KAZIMIR MALEVITCH, LA SUPREMATIE DU SUPREMATISME
By Marc Menant on - ART & DESIGN - Permalink
La Belgique, dans le cadre d’Europalia, festival prenant son terme le 21 février prochain, célèbre la Russie par une série d’expositions. Ce festival, en n’oubliant aucune forme d’art, fait la part belle à la peinture et au mouvement avant-gardiste russe.

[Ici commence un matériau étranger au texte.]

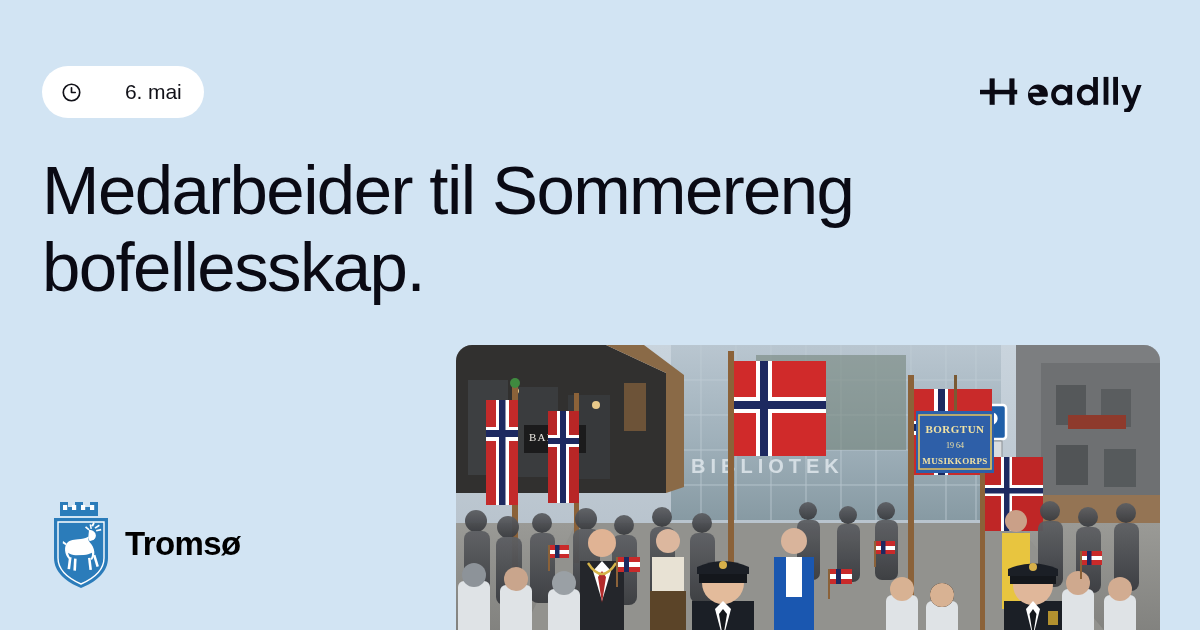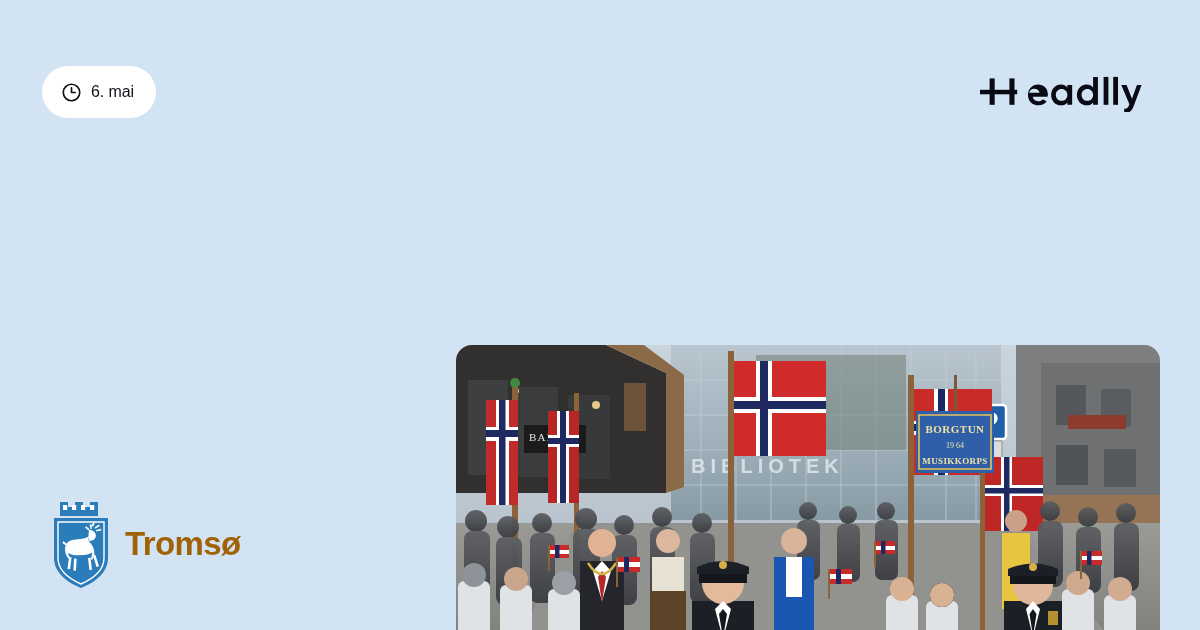--- a/index.html
+++ b/index.html
@@ -12,21 +12,21 @@
   .card { position:absolute; inset:0; }
 
   
   .date-badge {
     position:absolute; left:42px; top:66px;
     height:52px; display:flex; align-items:center; gap:9px;
     padding:0 22px 0 19px;
     background:#ffffff; border-radius:26px;
   }
   .clock-icon { width:21px; height:21px; display:block; flex:0 0 auto; }
-  .date-text { font-size:16px; color:#111118; letter-spacing:-0.1px; white-space:nowrap; }
+  .date-text { font-size:21px; color:#111118; letter-spacing:-0.1px; white-space:nowrap;margin-left:34px; }
 
   
   .brand {
     position:absolute; right:40px; top:64px;
     height:54px; display:flex; align-items:center;
   }
   .brand svg { display:block; height:42px; }
 
   
   .headline {
@@ -36,21 +36,21 @@
   }
 
   
   .kommune-logo {
     position:absolute; left:50px; top:498px;
     display:flex; align-items:center; gap:13px;
   }
   .kommune-logo .shield-wrap { width:62px; height:92px; display:block; flex:0 0 auto; }
   .kommune-name {
     font-size:33px; font-weight:700; line-height:1.07;
-    color:#a16207; letter-spacing:-0.6px;
+    color:#000000; letter-spacing:-0.6px;
   }
   .kommune-name span { display:block; }
 
   
   .photo {
     position:absolute; left:456px; top:345px; width:704px; height:300px;
     border-radius:16px 16px 0 0; overflow:hidden;
     background:#8b939c;
   }
   .photo svg { display:block; width:100%; height:100%; }
@@ -84,20 +84,21 @@
 
         <rect x="206" y="11.5" width="8" height="46.5"></rect>
 
         <rect x="222" y="11.5" width="8" height="46.5"></rect>
 
         <path d="M261.6 25.2 253.3 48l-9-22.8h-8.8l13.5 32-1 2.5c-1.4 3.7-3.6 5.3-7.7 5v7.5c7.6.4 12.6-3.3 15.6-11.3l13.4-35.7h-7.7z"></path>
       </g>
     </svg>
   </div>
 
+  <h1 class="headline">Medarbeider til Sommereng bofellesskap.</h1>
 
   <div class="kommune-logo">
     <svg class="shield-wrap" viewBox="0 0 62 92">
 
       <path d="M10 4 h8 v5 h7 v-5 h8 v5 h7 v-5 h8 v14 h-38 z" fill="#2b7cba"></path>
       <path d="M13.5 7 h2.2 v5 h13 v-5 h2.2 v5 h13 v-5 h2.2 v4 h-32.6 z" fill="#ffffff" opacity="0.0"></path>
 
       <rect x="13" y="7" width="4.2" height="5" fill="#ffffff"></rect>
       <rect x="22" y="7" width="4.2" height="5" fill="#ffffff"></rect>
       <rect x="31" y="7" width="4.2" height="5" fill="#ffffff"></rect>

Au départ de la modernité et de l’abstraction, un mouvement hors du commun secoue le monde artistique russe: dès 1907, la première avant-garde russe se dresse contre le naturalisme et les rêveries symbolistes. Les artistes russes, à ce moment, comptent parmi les protagonistes les plus audacieux des bouleversements qui fonderont l’art du XXe siècle. Ce mouvement avant-gardiste connaîtra de nombreuses étapes -néo-primitivisme, cézannisme, fauvisme russe, cubo-futurisme, première abstraction, suprématisme, constructivisme
Parmi les acteurs majeurs de ce renouveau pictural, on trouve Kazimir Malévitch (1878 – 1935). S’inspirant de Cézanne, puis réalisant la synthèse entre le cubisme et le futurisme, il explorera par la suite des voies où peu l’auront suivi pour devenir le maître à penser de son mouvement : le suprématisme. Son « Carré Noir sur fond blanc » (1915) se révèlera l’emblème de cette mouvance. Cette œuvre n’aura d’autre sens qu’elle-même. Autrement dit, elle ne signifiera rien, elle sera, nouvelle forme de peinture constituant son propre but, appel à l’exploration des sentiments du spectateur. Les cubistes, en pulvérisant l’objet seront allés au delà du champs figuratif. Malévitch aura dépassé le problème de la couleur et de la surface pour ne plus s’occuper que de celui de la représentation de l’infini.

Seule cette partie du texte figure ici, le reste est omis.